● EXERCISE INPUT
▼▼▼

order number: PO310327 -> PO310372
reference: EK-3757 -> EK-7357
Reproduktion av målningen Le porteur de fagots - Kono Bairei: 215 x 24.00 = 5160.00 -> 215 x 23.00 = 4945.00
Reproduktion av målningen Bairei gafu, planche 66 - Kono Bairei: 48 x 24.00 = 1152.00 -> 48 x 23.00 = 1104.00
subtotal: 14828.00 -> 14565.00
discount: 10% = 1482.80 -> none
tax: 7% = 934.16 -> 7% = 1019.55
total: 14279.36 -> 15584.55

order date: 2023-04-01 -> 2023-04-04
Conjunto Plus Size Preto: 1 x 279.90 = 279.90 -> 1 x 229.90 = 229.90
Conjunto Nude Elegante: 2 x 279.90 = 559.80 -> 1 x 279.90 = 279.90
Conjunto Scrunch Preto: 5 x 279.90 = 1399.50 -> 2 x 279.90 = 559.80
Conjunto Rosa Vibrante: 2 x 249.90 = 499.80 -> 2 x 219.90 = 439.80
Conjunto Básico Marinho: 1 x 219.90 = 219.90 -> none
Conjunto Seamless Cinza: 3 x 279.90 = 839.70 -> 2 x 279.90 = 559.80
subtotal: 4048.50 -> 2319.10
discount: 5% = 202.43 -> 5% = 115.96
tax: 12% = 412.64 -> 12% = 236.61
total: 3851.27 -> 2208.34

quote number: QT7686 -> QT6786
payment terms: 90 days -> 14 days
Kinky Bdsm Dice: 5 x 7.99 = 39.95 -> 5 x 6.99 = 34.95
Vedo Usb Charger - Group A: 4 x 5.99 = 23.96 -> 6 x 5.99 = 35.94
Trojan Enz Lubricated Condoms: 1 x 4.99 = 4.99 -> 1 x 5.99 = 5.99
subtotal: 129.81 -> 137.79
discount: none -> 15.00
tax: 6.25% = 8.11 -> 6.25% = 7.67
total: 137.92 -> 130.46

▲▲▲

● TASK REQUIREMENTS
Write down only the closing run of lines: the one containing "total: 14279.36 -> 15584.55" and every line after it to the end of the entries, exactly.

● ANSWER TO THIS PROBLEM
total: 14279.36 -> 15584.55

order date: 2023-04-01 -> 2023-04-04
Conjunto Plus Size Preto: 1 x 279.90 = 279.90 -> 1 x 229.90 = 229.90
Conjunto Nude Elegante: 2 x 279.90 = 559.80 -> 1 x 279.90 = 279.90
Conjunto Scrunch Preto: 5 x 279.90 = 1399.50 -> 2 x 279.90 = 559.80
Conjunto Rosa Vibrante: 2 x 249.90 = 499.80 -> 2 x 219.90 = 439.80
Conjunto Básico Marinho: 1 x 219.90 = 219.90 -> none
Conjunto Seamless Cinza: 3 x 279.90 = 839.70 -> 2 x 279.90 = 559.80
subtotal: 4048.50 -> 2319.10
discount: 5% = 202.43 -> 5% = 115.96
tax: 12% = 412.64 -> 12% = 236.61
total: 3851.27 -> 2208.34

quote number: QT7686 -> QT6786
payment terms: 90 days -> 14 days
Kinky Bdsm Dice: 5 x 7.99 = 39.95 -> 5 x 6.99 = 34.95
Vedo Usb Charger - Group A: 4 x 5.99 = 23.96 -> 6 x 5.99 = 35.94
Trojan Enz Lubricated Condoms: 1 x 4.99 = 4.99 -> 1 x 5.99 = 5.99
subtotal: 129.81 -> 137.79
discount: none -> 15.00
tax: 6.25% = 8.11 -> 6.25% = 7.67
total: 137.92 -> 130.46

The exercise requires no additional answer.